A walk through the Occupy encampment in downtown Dewey Square, or a web search of the ‘Occupy’ movement reveals a myriad of voices speaking out about the current economic and social conditions of our country:

  • Concerned citizens calling for greater accountability for financial institutions, corporations and government bureaucracy.Occupy Article Image
  • Labor unions, employed, under-employed, and unemployed citizens calling for jobs and job security in a time of unemployment unprecedented since the Great Depression.
  • A student movement calling for forgiveness of private-gain, public-risk student loans which have increased exponentially in recent years.

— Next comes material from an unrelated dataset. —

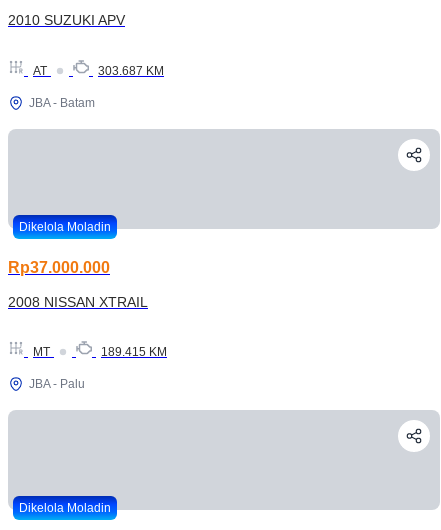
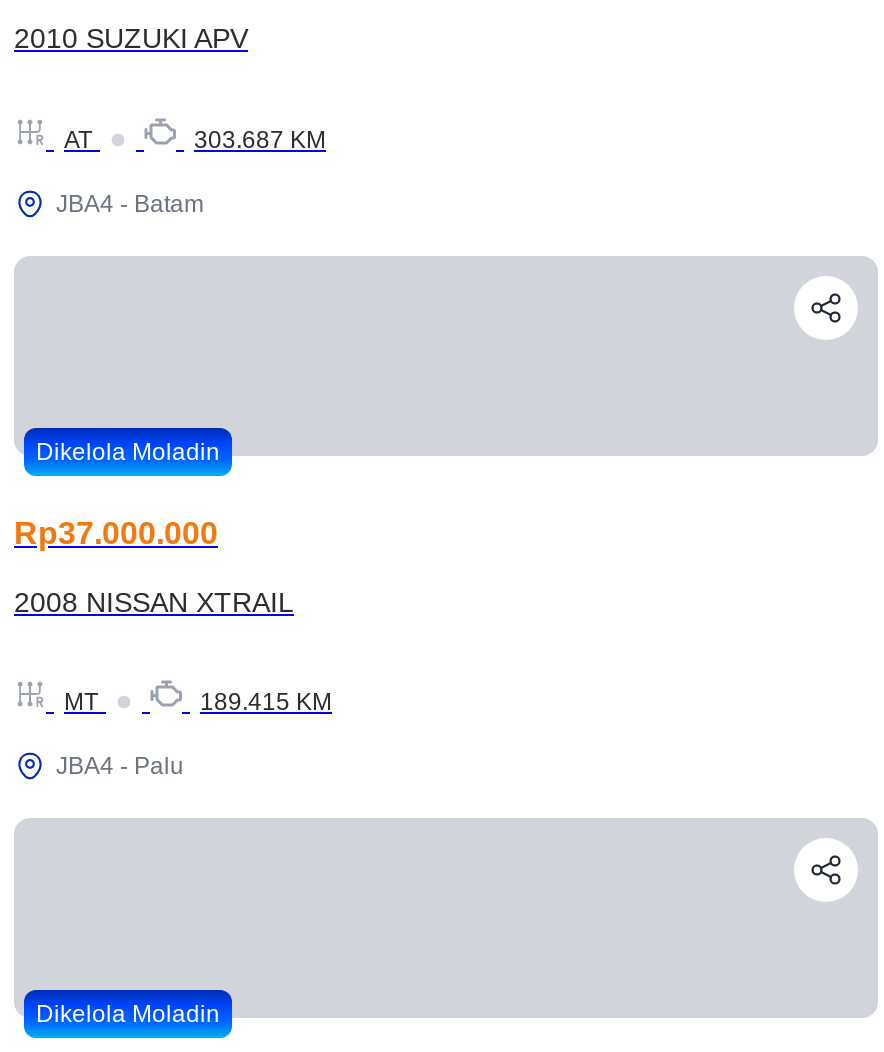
- JBA - Batam
+ JBA4 - Batam

- JBA - Palu
+ JBA4 - Palu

  • Occupy the Hood and Occupy the Barrio, two movements representing the voices of communities of color, calling for a response to the poverty and violence which have plagued their communities for longer and more profoundly than any other community within the Occupy movement.
  • Veterans for Peace advocating the end of America’s foreign wars, and memorializing and mourning the deaths of their loved ones.
  • Pro-Palestinian activists calling for the end of the Israeli occupation of the Palestinian occupied territories.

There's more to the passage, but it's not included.